_About this exercise_. Across the records that follow, count each line holding "board", and write only the total.

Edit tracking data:
---+---
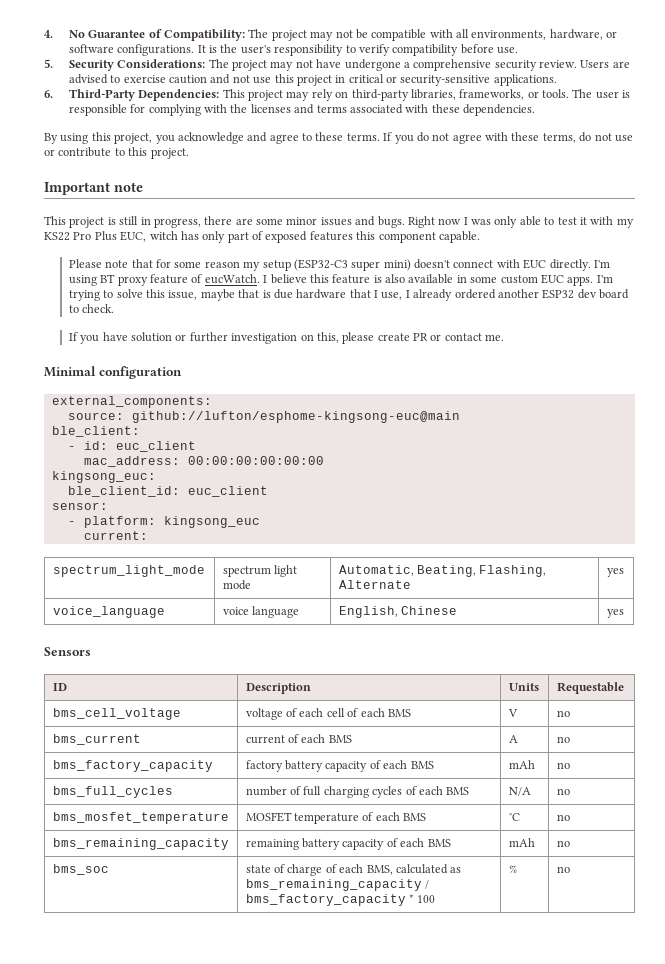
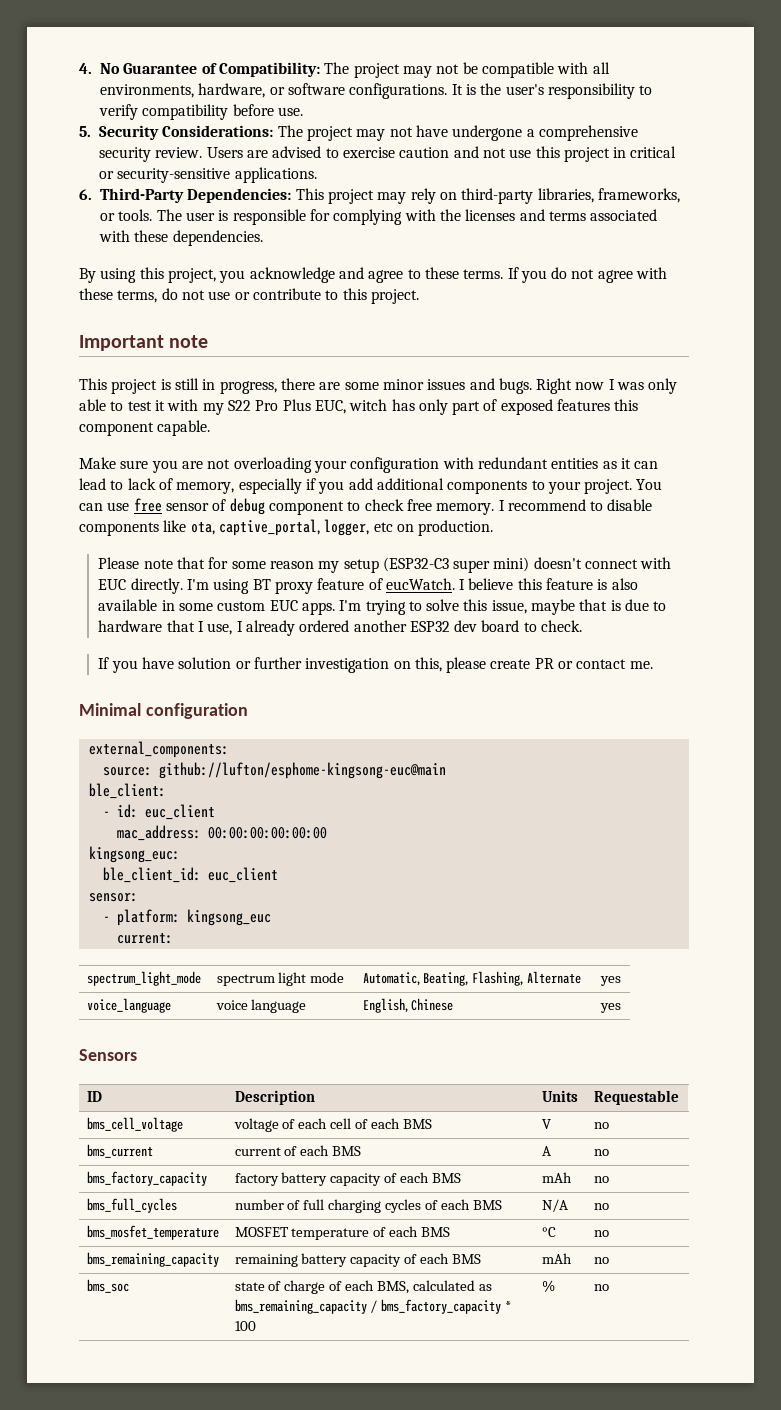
- Right now I was only able to test it with my KS22 Pro Plus EUC, witch has only part of exposed features this component capable.
+ Right now I was only able to test it with my S22 Pro Plus EUC, witch has only part of exposed features this component capable.
+ Make sure you are not overloading your configuration with redundant entities as it can lead to lack of memory, especially if you add additional components to your project. You can use free sensor of debug component to check free memory. I recommend to disable components like ota, captive_portal, logger, etc on production.
- I'm trying to solve this issue, maybe that is due hardware that I use, I already ordered another ESP32 dev board to check.
+ I'm trying to solve this issue, maybe that is due to hardware that I use, I already ordered another ESP32 dev board to check.

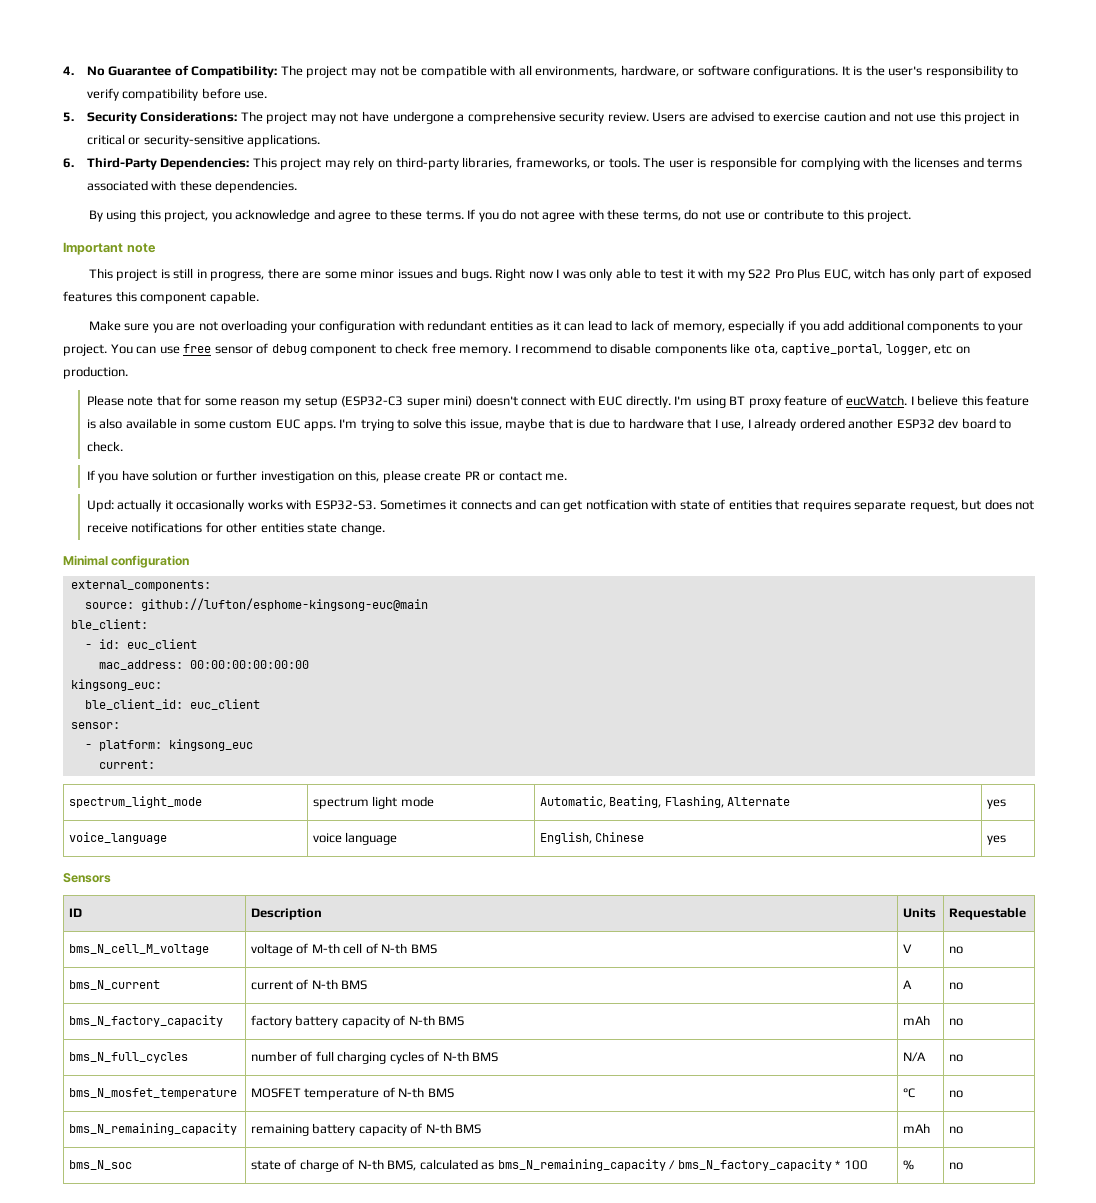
+ Upd: actually it occasionally works with ESP32-S3. Sometimes it connects and can get notfication with state of entities that requires separate request, but does not receive notifications for other entities state change.
- bms_cell_voltage | voltage of each cell of each BMS | V | no
+ bms_N_cell_M_voltage | voltage of M-th cell of N-th BMS | V | no
- bms_current | current of each BMS | A | no
+ bms_N_current | current of N-th BMS | A | no
- bms_factory_capacity | factory battery capacity of each BMS | mAh | no
- bms_full_cycles | number of full charging cycles of each BMS | N/A | no
+ bms_N_factory_capacity | factory battery capacity of N-th BMS | mAh | no
+ bms_N_full_cycles | number of full charging cycles of N-th BMS | N/A | no
- bms_mosfet_temperature | MOSFET temperature of each BMS | °C | no
+ bms_N_mosfet_temperature | MOSFET temperature of N-th BMS | °C | no
- bms_remaining_capacity | remaining battery capacity of each BMS | mAh | no
- bms_soc | state of charge of each BMS, calculated as bms_remaining_capacity / bms_factory_capacity * 100 | % | no
+ bms_N_remaining_capacity | remaining battery capacity of N-th BMS | mAh | no
+ bms_N_soc | state of charge of N-th BMS, calculated as bms_N_remaining_capacity / bms_N_factory_capacity * 100 | % | no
---+---
_Result below_. 2